Retype the lines from the one containing "- Other hashes?" through the last line of the entries below, exactly and in full, omitting every image.

Change detection outputs:
········

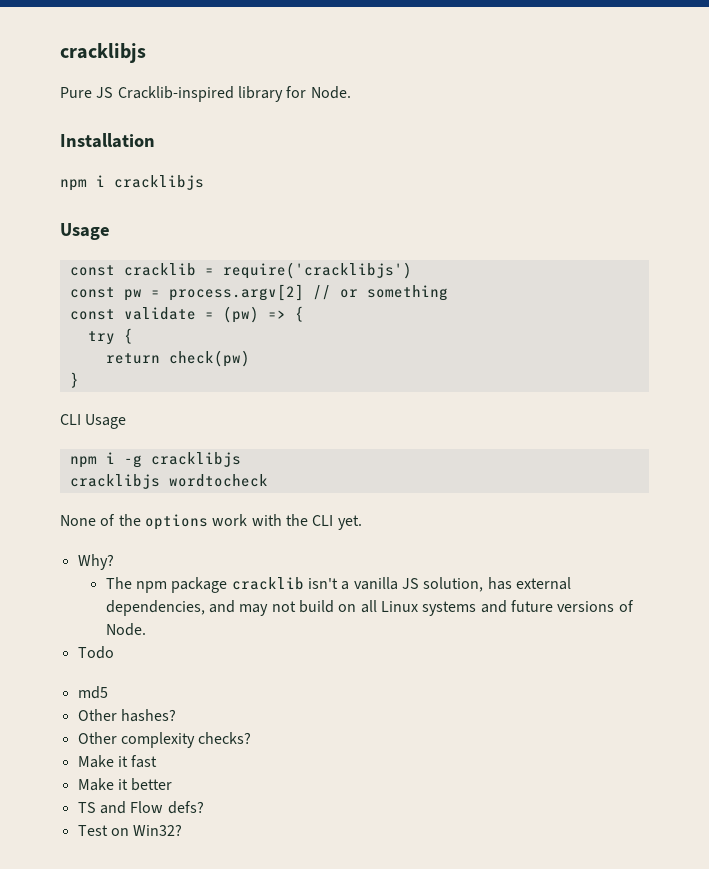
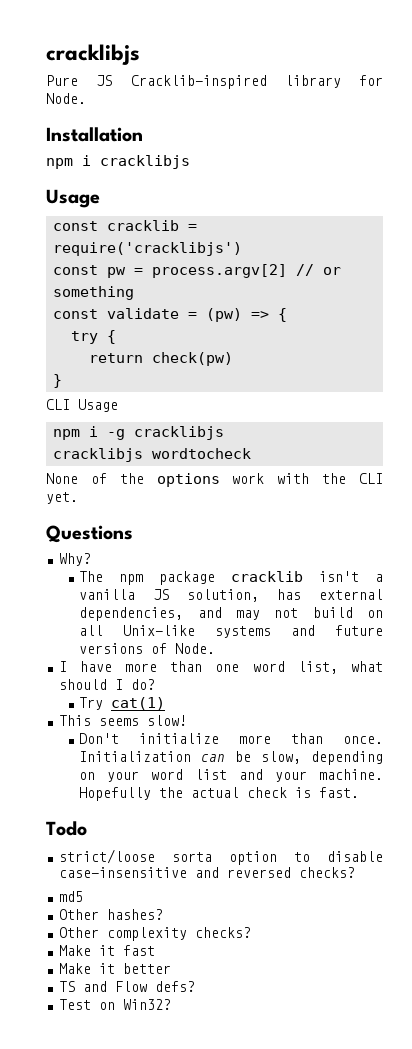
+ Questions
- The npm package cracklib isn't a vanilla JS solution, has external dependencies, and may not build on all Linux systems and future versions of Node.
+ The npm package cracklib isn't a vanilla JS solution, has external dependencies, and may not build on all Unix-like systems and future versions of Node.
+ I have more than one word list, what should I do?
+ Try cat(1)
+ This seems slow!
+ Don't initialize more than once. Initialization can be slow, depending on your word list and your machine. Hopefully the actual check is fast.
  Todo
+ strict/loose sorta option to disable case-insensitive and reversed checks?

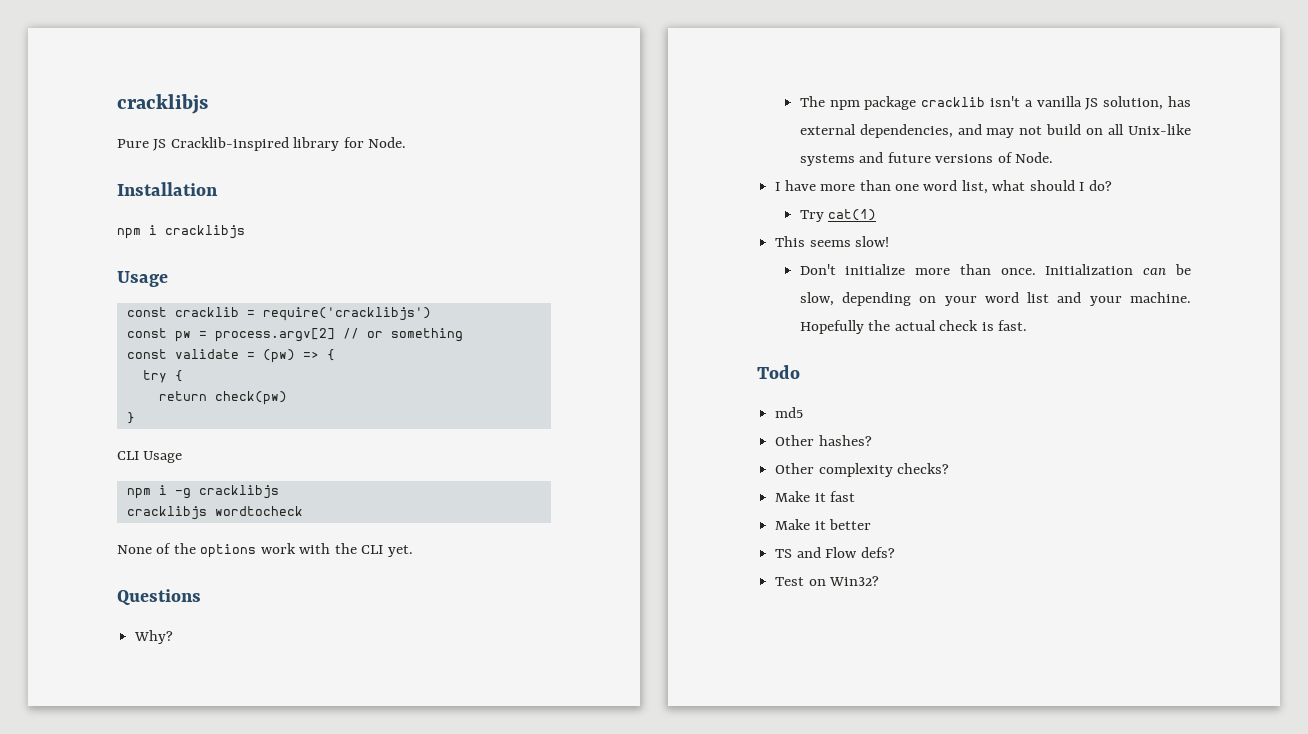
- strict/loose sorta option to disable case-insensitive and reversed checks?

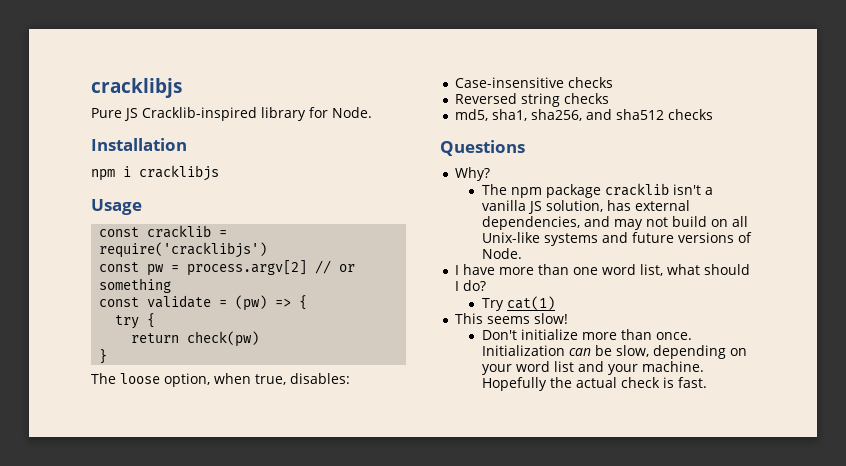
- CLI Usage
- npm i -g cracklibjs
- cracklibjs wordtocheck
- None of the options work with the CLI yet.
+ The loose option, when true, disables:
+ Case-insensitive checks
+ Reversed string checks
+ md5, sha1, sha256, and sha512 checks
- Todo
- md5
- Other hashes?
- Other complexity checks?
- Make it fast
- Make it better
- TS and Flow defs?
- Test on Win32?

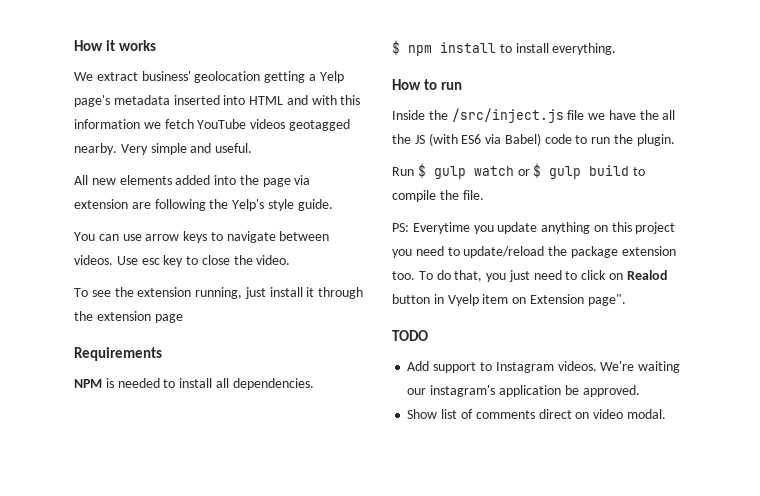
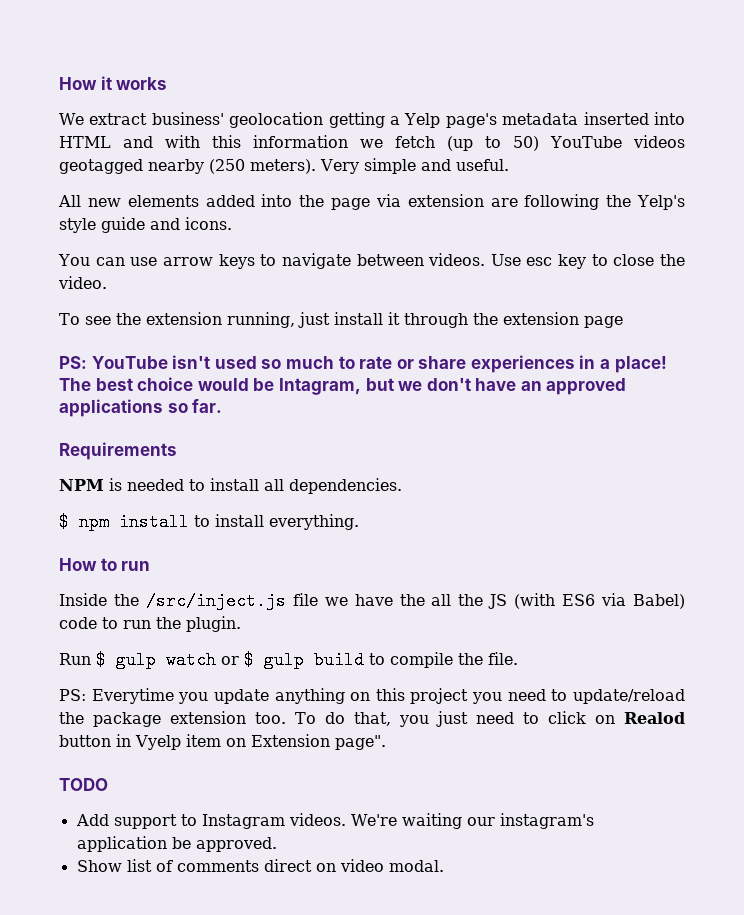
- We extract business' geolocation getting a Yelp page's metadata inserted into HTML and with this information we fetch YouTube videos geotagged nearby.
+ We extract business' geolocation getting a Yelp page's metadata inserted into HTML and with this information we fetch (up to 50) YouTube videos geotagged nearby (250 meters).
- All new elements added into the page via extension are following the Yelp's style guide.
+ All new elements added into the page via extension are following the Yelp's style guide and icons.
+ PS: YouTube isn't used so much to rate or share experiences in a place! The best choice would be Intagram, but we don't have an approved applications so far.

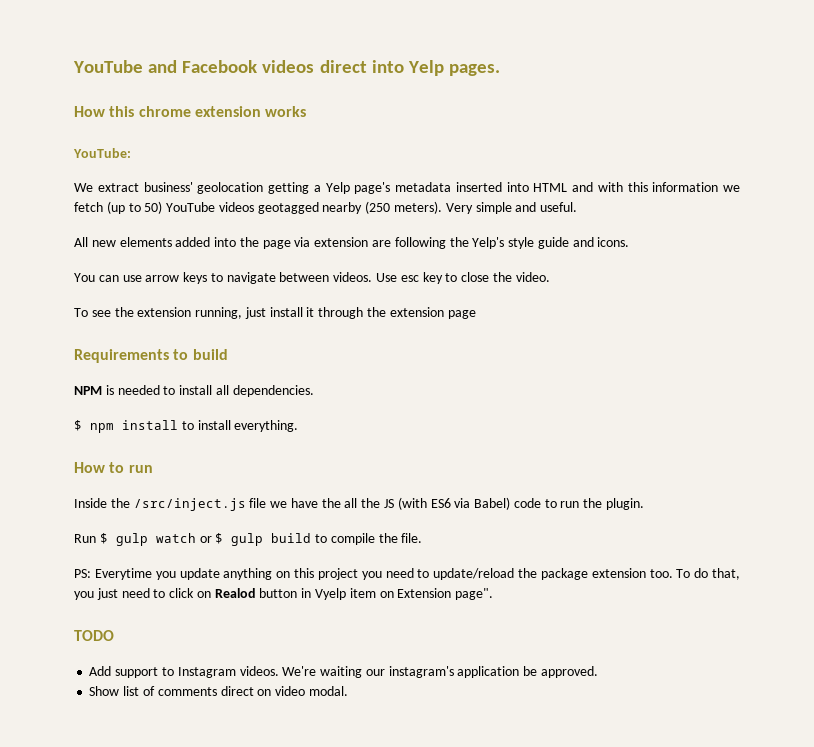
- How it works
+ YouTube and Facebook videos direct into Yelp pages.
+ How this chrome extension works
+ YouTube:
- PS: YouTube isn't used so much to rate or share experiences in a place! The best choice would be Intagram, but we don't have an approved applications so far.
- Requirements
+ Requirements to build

········

Written answer:
- Other hashes?
- Other complexity checks?
- Make it fast
- Make it better
- TS and Flow defs?
- Test on Win32?

- We extract business' geolocation getting a Yelp page's metadata inserted into HTML and with this information we fetch YouTube videos geotagged nearby.
+ We extract business' geolocation getting a Yelp page's metadata inserted into HTML and with this information we fetch (up to 50) YouTube videos geotagged nearby (250 meters).
- All new elements added into the page via extension are following the Yelp's style guide.
+ All new elements added into the page via extension are following the Yelp's style guide and icons.
+ PS: YouTube isn't used so much to rate or share experiences in a place! The best choice would be Intagram, but we don't have an approved applications so far.

- How it works
+ YouTube and Facebook videos direct into Yelp pages.
+ How this chrome extension works
+ YouTube:
- PS: YouTube isn't used so much to rate or share experiences in a place! The best choice would be Intagram, but we don't have an approved applications so far.
- Requirements
+ Requirements to build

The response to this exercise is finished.